With the knowledge of Condi Rice's deputy Stephen Hadley, the two met again in Europe several times after Sept. 11. Both are suspected by Italy's Parliament of authoring the Niger uranium forgeries. Those, remember, were vetted through the Office of Special Plans, making their way into the president's January 2003 speech. This office supplied disinformation found in official reports and in the press. Think of the Libby-Judith Miller connection.
Meanwhile Cheney/Libby made highly unusual trips to the Pentagon to pressure CIA analysts into building a case for war. Even as the lies became evident in late 2003, they sought to maintain illusions. Libby reportedly urged Cheney to insist on a Saddam-al-Qaeda link long after that story had been discredited. Both seem to have been livid when Joseph Wilson revealed that U.S. intelligence knew in January 2003 that Iraq had not sought uranium from Niger. Libby has since been brought down by the Plame Affair. Does this shed any light on the neocon war blame issue?
These men - along with war-planners Abrams, Wurmser, Rhode, Bolton and Cambone - are almost all self-described neoconservatives. Some might not read Strauss, but act like Straussians. Strauss feared democracy, having seen what befell Weimar Germany. He believed that society should be headed by the "wise," who understand who the enemies are and what must be done, even though the masses may not understand and resist difficult choices.
Working through leaders who may not be wise, but can win the trust of the masses, the wise use nationalism, religion and "noble lies" to get the job done. How did Wolfowitz put it? "The one reason everyone could agree on." (As the prewar lies became clear months into the occupation, Wolfowitz dismissed the missing WMD as a mere "historical detail" and suggested we look at all the progress in Iraq as he left the administration to head the World Bank.)
Ledeen, in a work sympathetic to fascism, has written, "In order to achieve the most noble accomplishments, the leader may have to "enter into evil."
"Ordinary people," he wrote, "are rotten" and can only "achieve greatness if, and only if, we are properly led." In 2001 he called for a "vast revolutionary war" against "our enemies in the Middle East."
"[W]e must remind them daily that we Americans are in a rage... We will not be sated until we have had the blood of every miserable little tyrant in the Middle East...," he wrote.
In March 2003, when 60 U.S. troops had died in Iraq, he declared, "I think the level of casualties is secondary.
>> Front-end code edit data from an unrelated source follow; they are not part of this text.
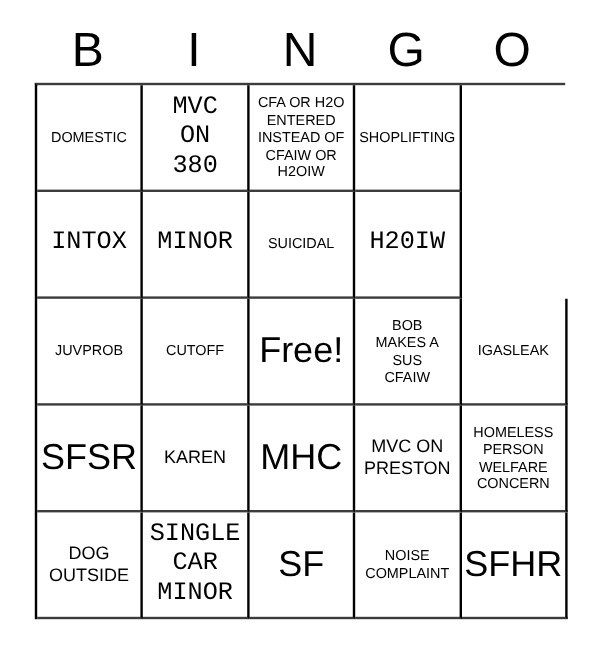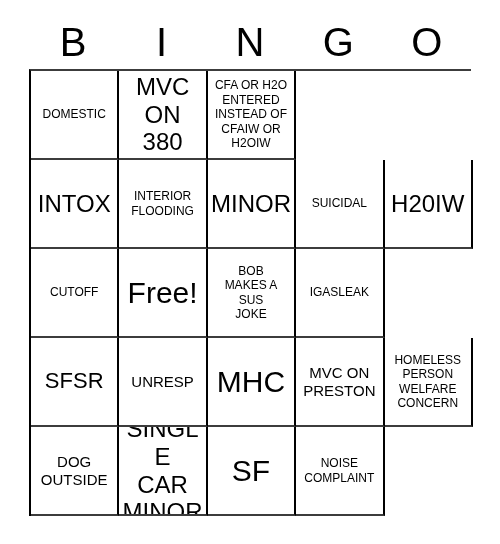--- a/index.html
+++ b/index.html
@@ -77,7 +77,7 @@
   .size-xs .cell-text { font-size: 12px; line-height: 1.22; }
   .size-s  .cell-text { font-size: 12px;  line-height: 1.2; }
   .size-m  .cell-text { font-size: 15px;  line-height: 1.18; }
-  .size-l  .cell-text { font-size: 24px;  line-height: 1.15; }
+  .size-l  .cell-text { font-size: 21px;  line-height: 1.15; font-family: Liberation Mono, monospace; }
   .size-xl .cell-text { font-size: 22px;  line-height: 1.12; }
   .size-xxl .cell-text { font-size: 30px; line-height: 1.1; }
 </style>

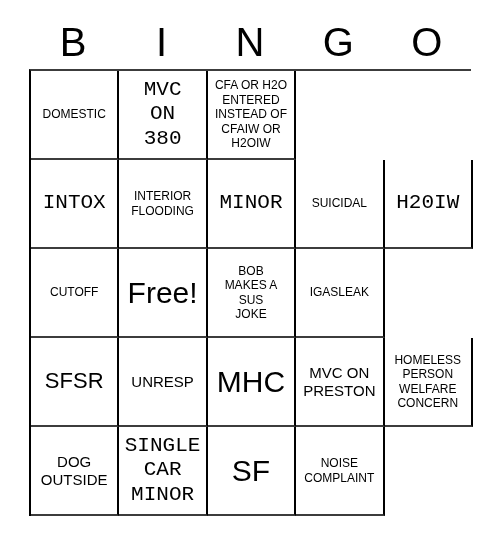--- a/index.html
+++ b/index.html
@@ -112,6 +112,9 @@
 CFAIW OR
 H2OIW</span>
         </div>
+      <div class="cell size-xs">
+          <span class="cell-text">SHOPLIFTING</span>
+        </div>
     </div>
 
     <div class="grid-row">

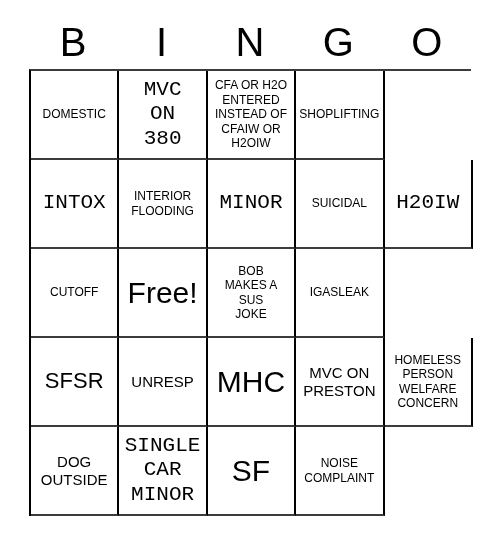--- a/index.html
+++ b/index.html
@@ -121,10 +121,6 @@
       <div class="cell size-l">
           <span class="cell-text">INTOX</span>
         </div>
-      <div class="cell size-s">
-          <span class="cell-text">INTERIOR
-FLOODING</span>
-        </div>
       <div class="cell size-l">
           <span class="cell-text">MINOR</span>
         </div>

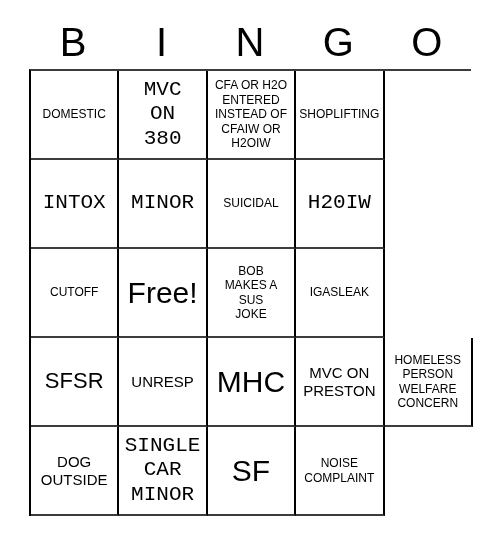--- a/index.html
+++ b/index.html
@@ -143,7 +143,7 @@
           <span class="cell-text">BOB
 MAKES A
 SUS
-JOKE</span>
+CFAIW</span>
         </div>
       <div class="cell size-s">
           <span class="cell-text">IGASLEAK</span>

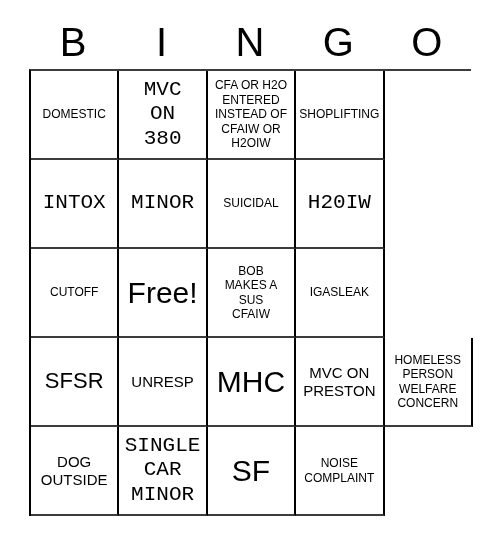--- a/index.html
+++ b/index.html
@@ -134,6 +134,9 @@
 
     <div class="grid-row">
       <div class="cell size-s">
+          <span class="cell-text">JUVPROB</span>
+        </div>
+      <div class="cell size-s">
           <span class="cell-text">CUTOFF</span>
         </div>
       <div class="cell size-xxl">

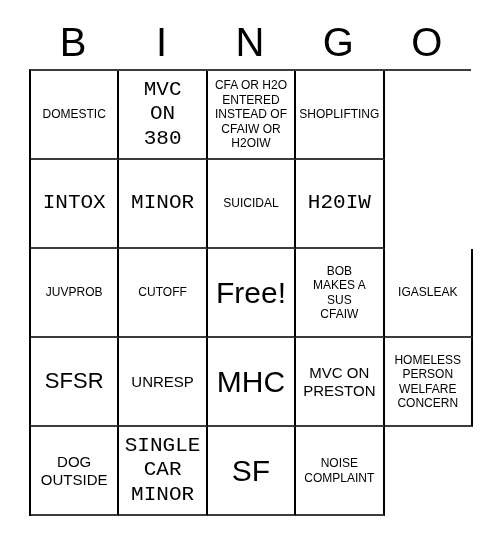--- a/index.html
+++ b/index.html
@@ -78,7 +78,7 @@
   .size-s  .cell-text { font-size: 12px;  line-height: 1.2; }
   .size-m  .cell-text { font-size: 15px;  line-height: 1.18; }
   .size-l  .cell-text { font-size: 21px;  line-height: 1.15; font-family: Liberation Mono, monospace; }
-  .size-xl .cell-text { font-size: 22px;  line-height: 1.12; }
+  .size-xl .cell-text { font-size: 30px;  line-height: 1.12; }
   .size-xxl .cell-text { font-size: 30px; line-height: 1.1; }
 </style>
 </head>

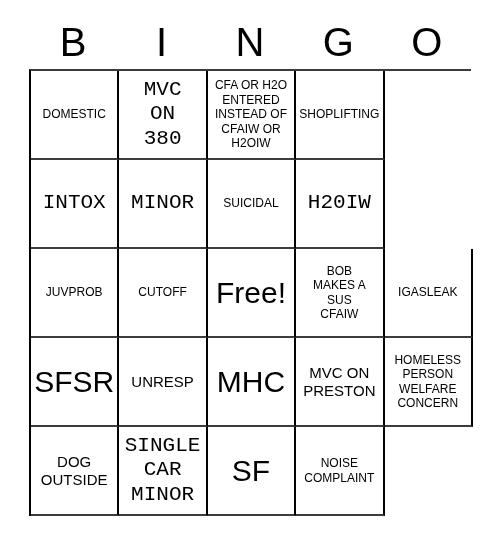--- a/index.html
+++ b/index.html
@@ -158,7 +158,7 @@
           <span class="cell-text">SFSR</span>
         </div>
       <div class="cell size-m">
-          <span class="cell-text">UNRESP</span>
+          <span class="cell-text">KAREN</span>
         </div>
       <div class="cell size-xxl">
           <span class="cell-text">MHC</span>

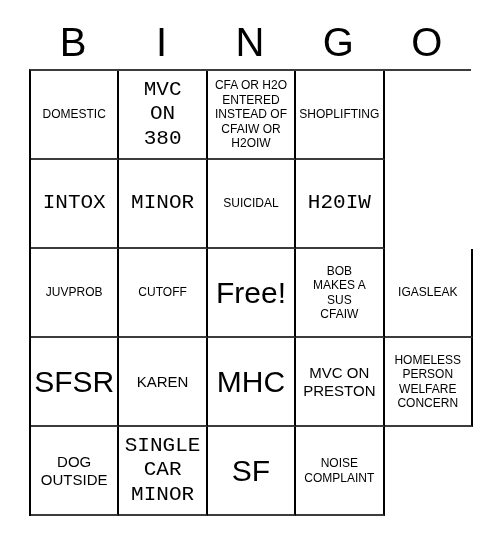--- a/index.html
+++ b/index.html
@@ -192,6 +192,9 @@
           <span class="cell-text">NOISE
 COMPLAINT</span>
         </div>
+      <div class="cell size-xl">
+          <span class="cell-text">SFHR</span>
+        </div>
     </div>
 
   </div>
I mean... all the great scholars who have studied American character have come to the conclusion that we are a warlike people and that we love war." On an Iran attack, he's been begging, "Faster, please!"
Ledeen is a foreign policy advisor to Karl Rove ("Bush's brain"). "Any time you've got a good idea," Rove has told him, "tell me."
These neocons are real, dangerous and active in the world. They believe in "noble lies." They want to attack Iran and are working hard to build their case. They ought to be carefully studied.
Gary Leupp is a professor of history and an adjunct professor of comparative religion at Tufts University.